Over the top, the bleeps and squelches of electronic noise, snatches of tunes, here and there cataracts of imaginary money pouring into imaginary metal containers, digitally simulated. Behind, the purr of a million coins flipping, a million tumblers coming to rest and then starting in motion again, a million balls settling into sockets, a million cards burring into new configurations.

Alex remembered seeing a documentary, once, about a casino in America where women bought buckets of coins and sat, all day and all night, feeding them into the slot machines. There was something devotional about the act: patiently, unsleepingly, as if in a trance, they fed the coins into slots and pressed the button to spin the reels.

With every press of the button, there came a near-imperceptible tensing in the shoulders: a tiny jolt of hope. Then, as the wheels came to rest, came a readjustment. Every few spins, the machine would cough a handful of coins into its trough, and the women would look rejuvenated, freshened: hope satisfied. The coins would be swept back into the bucket, ready to be fed in.

The machines were playing the people, rather than vice versa, it had occurred to Alex. Nearly half the time, the women would have more coins in the bucket than they had started with – but a tilt of the algorithm, the tiniest pressure of a thumb on the scales, meant that the number of coins in the bucket tended, over the long run, towards zero.

Every small score was not a win, but a rebate: a contribution to the struggle, a prolongation of the period of time in which the player was able to believe that the impossible could happen. As they fed these coins in, whittling their chances down the long curve to zero, the same process was going on in every cell in their bodies.

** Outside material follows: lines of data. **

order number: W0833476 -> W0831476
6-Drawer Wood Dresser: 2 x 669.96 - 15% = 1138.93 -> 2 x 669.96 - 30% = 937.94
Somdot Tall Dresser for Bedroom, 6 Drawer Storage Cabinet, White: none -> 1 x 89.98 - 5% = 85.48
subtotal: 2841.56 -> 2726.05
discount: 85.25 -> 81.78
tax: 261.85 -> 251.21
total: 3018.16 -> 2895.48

But here there were no buckets, no coins. The clatter of money was synthesised. Just as the blackjack players, on their fields of baize deeper in the casino, exchanged their cash for plastic chips, the slots players now fed dollar bills into machines. You could see them, out of cash, approaching the machines peevishly, feeding ragged cloth bucks into the machines’ mouths, having them whirr and spit back. Rubbing the dollars flat on the top of the machine, straightening out the bent corners, thumbing the face of the dead president, feeding them back in, hoping.

If the casino gods were smiling on them, their money would disappear and stay disappeared, and the machine would politely blurt out a white paper slip. It was this that they would feed into the machine.

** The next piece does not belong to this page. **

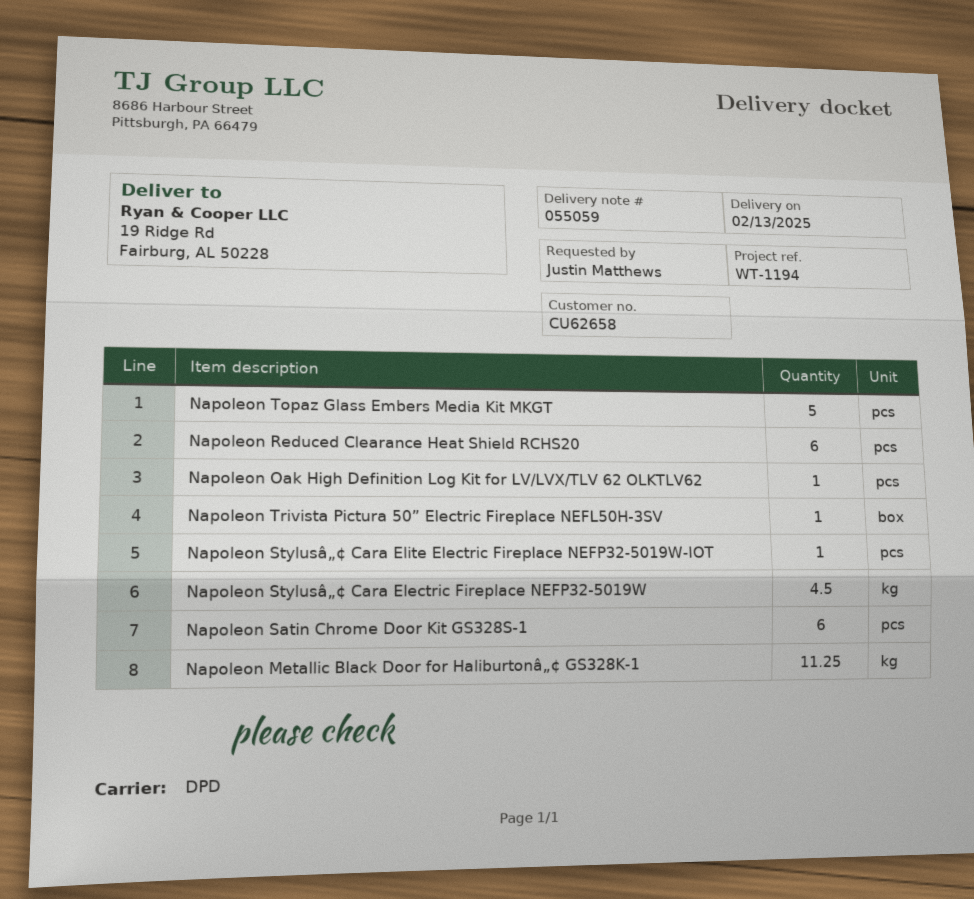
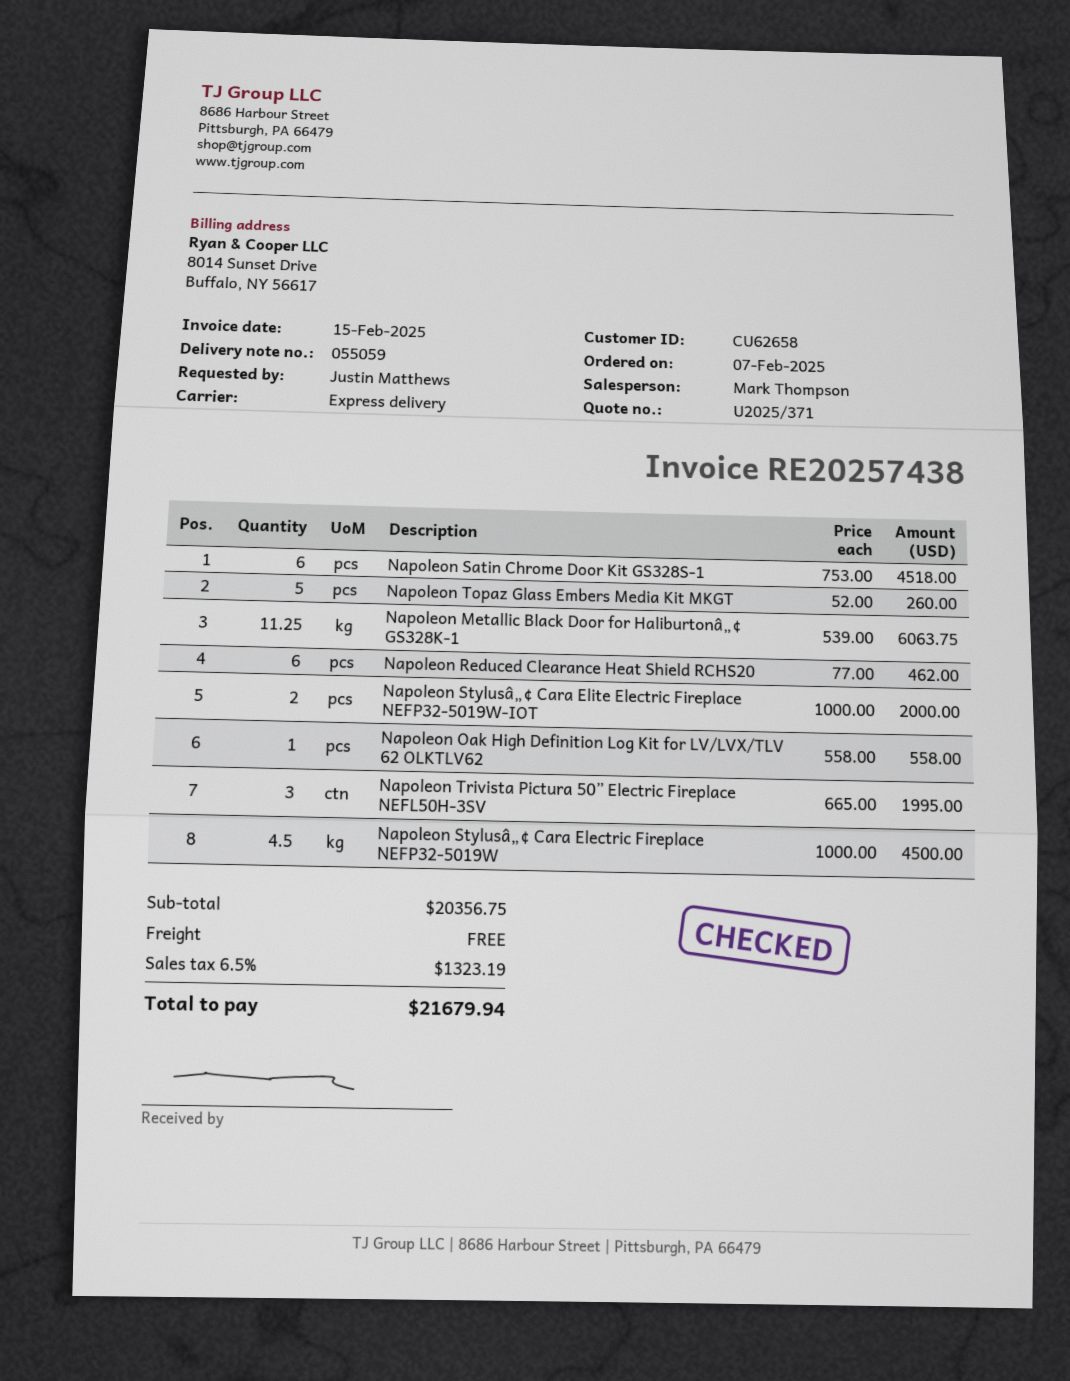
shipping method: DPD -> express
Napoleon Trivista Pictura 50” Electric Fireplace NEFL50H-3SV: 1 -> 3
Napoleon Stylusâ„¢ Cara Elite Electric Fireplace NEFP32-5019W-IOT: 1 -> 2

Paper money was translated into electrons, which were translated into paper, which was translated into electrons, which were translated into paper, which was translated into electrons, which were translated into paper money.

That made sense. This was a place where money – never something strongly tethered to reality – slipped anchor and became altogether imaginary. And the more imaginary it got, the more like itself it became. This was money in its purest, most contingent form – owned, in the perpetual instant of play, by nobody. It existed in a field of probabilities – between the hope of the impossible and the knowledge of the inevitable.

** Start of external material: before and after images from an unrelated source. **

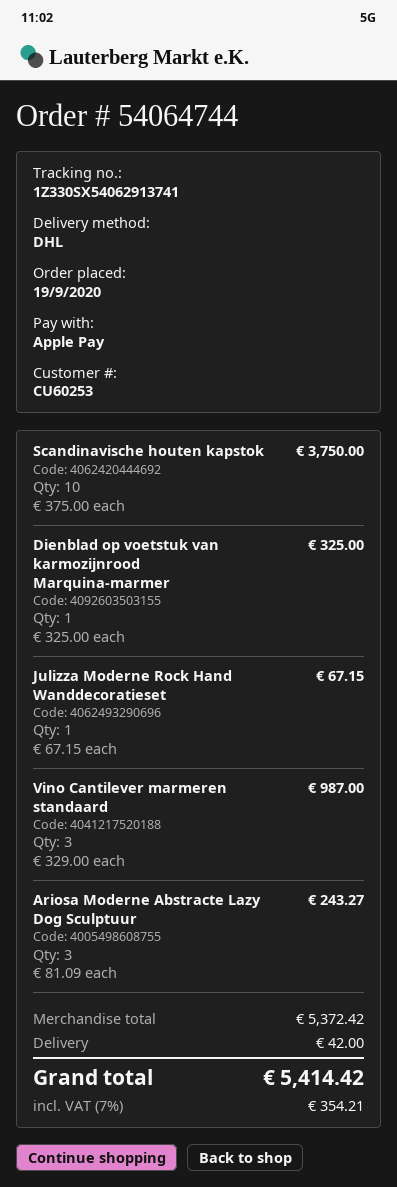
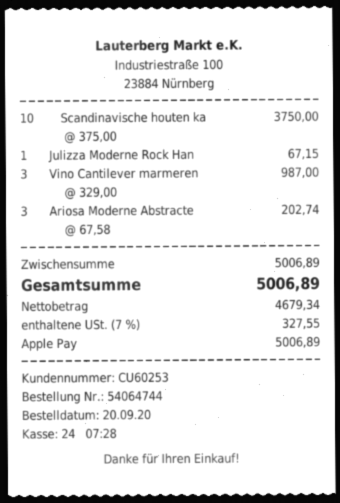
order date: 2020-09-19 -> 2020-09-20
Dienblad op voetstuk van karmozijnrood Marquina-marmer: 1 x 325.00 = 325.00 -> none
Ariosa Moderne Abstracte Lazy Dog Sculptuur: 3 x 81.09 = 243.27 -> 3 x 67.58 = 202.74
subtotal: 5372.42 -> 5006.89
shipping: 42.00 -> none
tax: 7% = 354.21 -> 7% = 327.55
total: 5414.42 -> 5006.89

Alex walked the casino floor. His dizziness subsided and a sort of calm came over him. Seven forty-five. Fifteen minutes to kill. He found the nugget glistering in a glass box. Really quite big – nuggets, as Alex had always thought of them, were no bigger than a Tic Tac. This nugget was supposed to look a bit like a hand, but it looked more like a bit of coral. It looked gaudy. It looked like a fake nugget – as if the gold had been sprayed on from a can.